I have a better solution. Retirees can put their capital into some of Canada’s finest high-yield stocks — companies that pay 5%, 6%, or even 8% yields. This one little move can double or triple a retiree’s income versus more traditional fixed-income sources and give them potential for upside as their stocks rise over time.
Let’s take a closer look at three of Canada’s top income plays.
Inter Pipeline
Inter Pipeline (TSX:IPL) is an income-generating machine of a stock, which has the added bonus of being undervalued today.
The company’s assets include three pipelines that transport bitumen from the oil sands, various conventional oil pipelines, natural gas processing facilities, and fuel storage assets. It is also investing some $3.5 billion into the Heartland Petrochemical Complex, which plans to convert cheap Alberta propane into various types of resin used for manufacturing certain kinds of plastics. The only issue is paying for Heartland on its own; the price tag might prove to be a little much.
The good news is while investors wait for Heartland, they’re treated to one of Canada’s best dividends. Inter Pipeline currently pays investors $0.143 per share each month, which is good enough for a 6.9% dividend. The company has also raised its dividend each year since 2009, one of the best dividend-growth streaks you’ll see in Canada today.

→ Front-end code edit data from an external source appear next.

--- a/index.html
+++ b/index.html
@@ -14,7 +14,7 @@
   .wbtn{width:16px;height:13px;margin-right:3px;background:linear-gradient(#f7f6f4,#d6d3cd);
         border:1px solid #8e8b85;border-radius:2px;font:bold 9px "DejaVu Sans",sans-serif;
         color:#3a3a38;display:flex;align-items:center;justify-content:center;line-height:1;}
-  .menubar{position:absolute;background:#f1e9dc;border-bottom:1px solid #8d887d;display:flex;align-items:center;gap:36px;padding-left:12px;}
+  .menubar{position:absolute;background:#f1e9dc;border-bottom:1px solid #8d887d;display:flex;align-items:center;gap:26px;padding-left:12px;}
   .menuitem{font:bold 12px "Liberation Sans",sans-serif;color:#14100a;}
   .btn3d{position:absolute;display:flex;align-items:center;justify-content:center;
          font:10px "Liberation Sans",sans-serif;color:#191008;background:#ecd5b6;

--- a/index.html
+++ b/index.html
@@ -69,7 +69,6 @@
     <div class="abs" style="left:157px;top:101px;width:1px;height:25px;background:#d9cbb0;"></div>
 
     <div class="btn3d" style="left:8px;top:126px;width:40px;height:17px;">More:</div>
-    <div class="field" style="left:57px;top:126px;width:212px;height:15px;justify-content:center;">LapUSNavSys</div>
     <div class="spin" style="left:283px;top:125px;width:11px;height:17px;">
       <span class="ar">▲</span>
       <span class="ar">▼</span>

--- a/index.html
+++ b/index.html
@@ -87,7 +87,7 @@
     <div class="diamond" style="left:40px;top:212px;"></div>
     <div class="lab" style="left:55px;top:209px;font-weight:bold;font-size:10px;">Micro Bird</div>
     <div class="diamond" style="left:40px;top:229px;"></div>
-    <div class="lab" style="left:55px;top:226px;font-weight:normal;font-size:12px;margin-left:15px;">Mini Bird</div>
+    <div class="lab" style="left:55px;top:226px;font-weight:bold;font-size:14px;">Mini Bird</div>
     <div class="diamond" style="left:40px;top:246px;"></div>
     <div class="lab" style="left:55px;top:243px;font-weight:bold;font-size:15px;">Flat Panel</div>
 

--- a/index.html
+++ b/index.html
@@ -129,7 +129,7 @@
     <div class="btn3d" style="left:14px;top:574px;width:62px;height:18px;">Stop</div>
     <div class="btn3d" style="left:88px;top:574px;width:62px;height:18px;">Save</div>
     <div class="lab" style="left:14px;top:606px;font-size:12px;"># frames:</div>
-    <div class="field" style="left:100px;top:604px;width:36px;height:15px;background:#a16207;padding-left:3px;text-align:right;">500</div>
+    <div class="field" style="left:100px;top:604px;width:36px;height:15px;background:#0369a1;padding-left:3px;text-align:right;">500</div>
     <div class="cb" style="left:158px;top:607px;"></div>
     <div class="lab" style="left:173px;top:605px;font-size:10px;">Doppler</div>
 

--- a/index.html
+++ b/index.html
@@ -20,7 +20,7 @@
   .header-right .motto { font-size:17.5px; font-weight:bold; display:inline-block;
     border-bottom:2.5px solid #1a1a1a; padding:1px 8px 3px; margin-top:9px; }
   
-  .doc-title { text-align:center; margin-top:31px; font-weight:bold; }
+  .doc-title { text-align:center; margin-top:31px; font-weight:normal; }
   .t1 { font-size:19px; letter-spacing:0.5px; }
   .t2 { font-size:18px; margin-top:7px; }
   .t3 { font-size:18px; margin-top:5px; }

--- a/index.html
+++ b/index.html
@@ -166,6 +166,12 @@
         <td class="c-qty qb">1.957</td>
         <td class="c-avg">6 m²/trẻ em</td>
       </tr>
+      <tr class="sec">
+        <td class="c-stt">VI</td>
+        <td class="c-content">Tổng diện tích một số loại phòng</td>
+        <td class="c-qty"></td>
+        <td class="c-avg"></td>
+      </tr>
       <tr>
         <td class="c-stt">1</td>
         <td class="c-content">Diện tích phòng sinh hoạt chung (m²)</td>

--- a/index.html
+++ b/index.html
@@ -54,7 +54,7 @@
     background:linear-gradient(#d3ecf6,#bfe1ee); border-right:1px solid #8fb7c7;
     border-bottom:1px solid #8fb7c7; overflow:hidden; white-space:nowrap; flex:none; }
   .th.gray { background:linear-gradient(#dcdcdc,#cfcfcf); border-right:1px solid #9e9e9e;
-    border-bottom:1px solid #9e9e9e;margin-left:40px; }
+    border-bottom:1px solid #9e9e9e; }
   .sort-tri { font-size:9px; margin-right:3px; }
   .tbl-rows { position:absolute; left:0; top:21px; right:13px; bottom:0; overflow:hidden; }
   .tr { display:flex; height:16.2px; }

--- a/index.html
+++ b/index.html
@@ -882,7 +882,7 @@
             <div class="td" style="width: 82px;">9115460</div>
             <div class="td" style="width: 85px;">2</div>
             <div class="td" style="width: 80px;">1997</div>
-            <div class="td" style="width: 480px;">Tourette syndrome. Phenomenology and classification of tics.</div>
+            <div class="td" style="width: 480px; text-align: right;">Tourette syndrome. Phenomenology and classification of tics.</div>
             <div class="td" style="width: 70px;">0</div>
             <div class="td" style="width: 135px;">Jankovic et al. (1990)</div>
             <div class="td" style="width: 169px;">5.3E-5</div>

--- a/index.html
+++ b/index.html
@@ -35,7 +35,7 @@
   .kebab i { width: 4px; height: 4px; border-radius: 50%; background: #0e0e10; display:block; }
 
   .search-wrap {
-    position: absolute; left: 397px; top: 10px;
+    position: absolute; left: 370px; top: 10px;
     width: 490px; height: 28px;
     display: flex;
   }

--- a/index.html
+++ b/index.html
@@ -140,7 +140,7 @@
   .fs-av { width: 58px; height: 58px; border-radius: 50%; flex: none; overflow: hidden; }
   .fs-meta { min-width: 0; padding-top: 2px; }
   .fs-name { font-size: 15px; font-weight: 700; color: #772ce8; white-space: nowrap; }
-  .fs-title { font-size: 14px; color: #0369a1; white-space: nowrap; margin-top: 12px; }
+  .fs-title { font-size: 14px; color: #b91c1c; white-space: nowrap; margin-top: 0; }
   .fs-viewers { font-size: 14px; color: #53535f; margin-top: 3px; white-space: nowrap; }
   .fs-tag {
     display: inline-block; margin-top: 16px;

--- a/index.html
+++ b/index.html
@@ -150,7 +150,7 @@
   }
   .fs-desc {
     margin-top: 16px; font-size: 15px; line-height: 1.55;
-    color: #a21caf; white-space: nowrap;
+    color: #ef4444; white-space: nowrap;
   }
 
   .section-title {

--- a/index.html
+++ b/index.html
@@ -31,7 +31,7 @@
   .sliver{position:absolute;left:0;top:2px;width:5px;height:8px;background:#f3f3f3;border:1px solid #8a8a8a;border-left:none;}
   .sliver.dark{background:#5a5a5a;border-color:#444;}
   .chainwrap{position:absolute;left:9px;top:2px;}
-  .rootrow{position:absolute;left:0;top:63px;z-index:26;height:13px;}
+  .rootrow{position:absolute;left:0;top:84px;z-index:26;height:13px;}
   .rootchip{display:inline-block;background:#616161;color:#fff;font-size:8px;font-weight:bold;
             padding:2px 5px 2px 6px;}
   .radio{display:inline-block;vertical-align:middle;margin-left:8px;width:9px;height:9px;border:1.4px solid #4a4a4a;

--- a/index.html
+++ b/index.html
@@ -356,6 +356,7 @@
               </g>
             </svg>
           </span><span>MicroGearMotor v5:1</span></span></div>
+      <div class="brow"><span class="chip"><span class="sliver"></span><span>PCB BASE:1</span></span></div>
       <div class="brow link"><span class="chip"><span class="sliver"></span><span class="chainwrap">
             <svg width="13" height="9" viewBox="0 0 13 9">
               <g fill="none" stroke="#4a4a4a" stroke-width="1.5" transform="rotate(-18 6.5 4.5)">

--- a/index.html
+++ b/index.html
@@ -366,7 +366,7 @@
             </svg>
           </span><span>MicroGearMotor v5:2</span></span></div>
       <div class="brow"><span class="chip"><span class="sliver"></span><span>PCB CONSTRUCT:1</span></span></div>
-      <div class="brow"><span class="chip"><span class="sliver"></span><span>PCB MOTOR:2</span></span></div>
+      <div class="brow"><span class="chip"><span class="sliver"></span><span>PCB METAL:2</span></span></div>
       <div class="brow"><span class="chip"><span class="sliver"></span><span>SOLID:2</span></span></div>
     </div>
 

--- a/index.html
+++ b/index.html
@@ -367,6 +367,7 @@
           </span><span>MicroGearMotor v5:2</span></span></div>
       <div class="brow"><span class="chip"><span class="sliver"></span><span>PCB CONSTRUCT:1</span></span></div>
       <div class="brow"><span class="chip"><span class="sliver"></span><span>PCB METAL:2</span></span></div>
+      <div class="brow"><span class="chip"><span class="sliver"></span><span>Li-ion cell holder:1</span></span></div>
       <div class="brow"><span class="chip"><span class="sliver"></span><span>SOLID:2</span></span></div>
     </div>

Oh, I almost forgot. The stock could easily be taken over sometime soon, which would be a nice short-term profit for anyone getting in today.
Fiera Capital
Fiera Capital (TSX:FSZ) has quietly become one of Canada’s largest asset managers by acquiring much of its competition. The good news is there are plenty of boutique asset managers left to buy in North America, never mind Europe or Asia. Despite having $150 billion or so under management, Fiera is still poised to become bigger.
So far in 2019, Fiera has made two acquisitions and started a strategic partnership with Natixis, one of the world’s largest asset managers. Analysts think these acquisitions will add plenty to the bottom line in 2020, with their earnings expectations increasing from $1.29 per share in 2019 to $1.46 per share in 2020.
Shares only trade at a hair over seven times projected 2020 earnings, making Fiera one of Canada’s cheapest stocks.
Although management has paused dividend growth for a little while to focus on paying down debt, Fiera still offers retirees an impressive 8.2% yield.
Rogers Sugar
There are few stocks more boring than Rogers Sugar (TSX:RSI), which should bode well for a retiree looking to lock in a succulent dividend without much risk to their capital.
Rogers shares have sold off a bit lately, thanks to recent sub-par quarterly results. The maple syrup part of the business didn’t perform up to expectations, and Rogers will try to get it back on the right path by investing a little more capital into it. Investors didn’t like that, but the good news is the core sugar business continues to meet expectations.
Even if the maple syrup business continues to be weak for a little while, Rogers Sugar investors don’t have to worry about the stock’s 6.8% yield. It’s solid.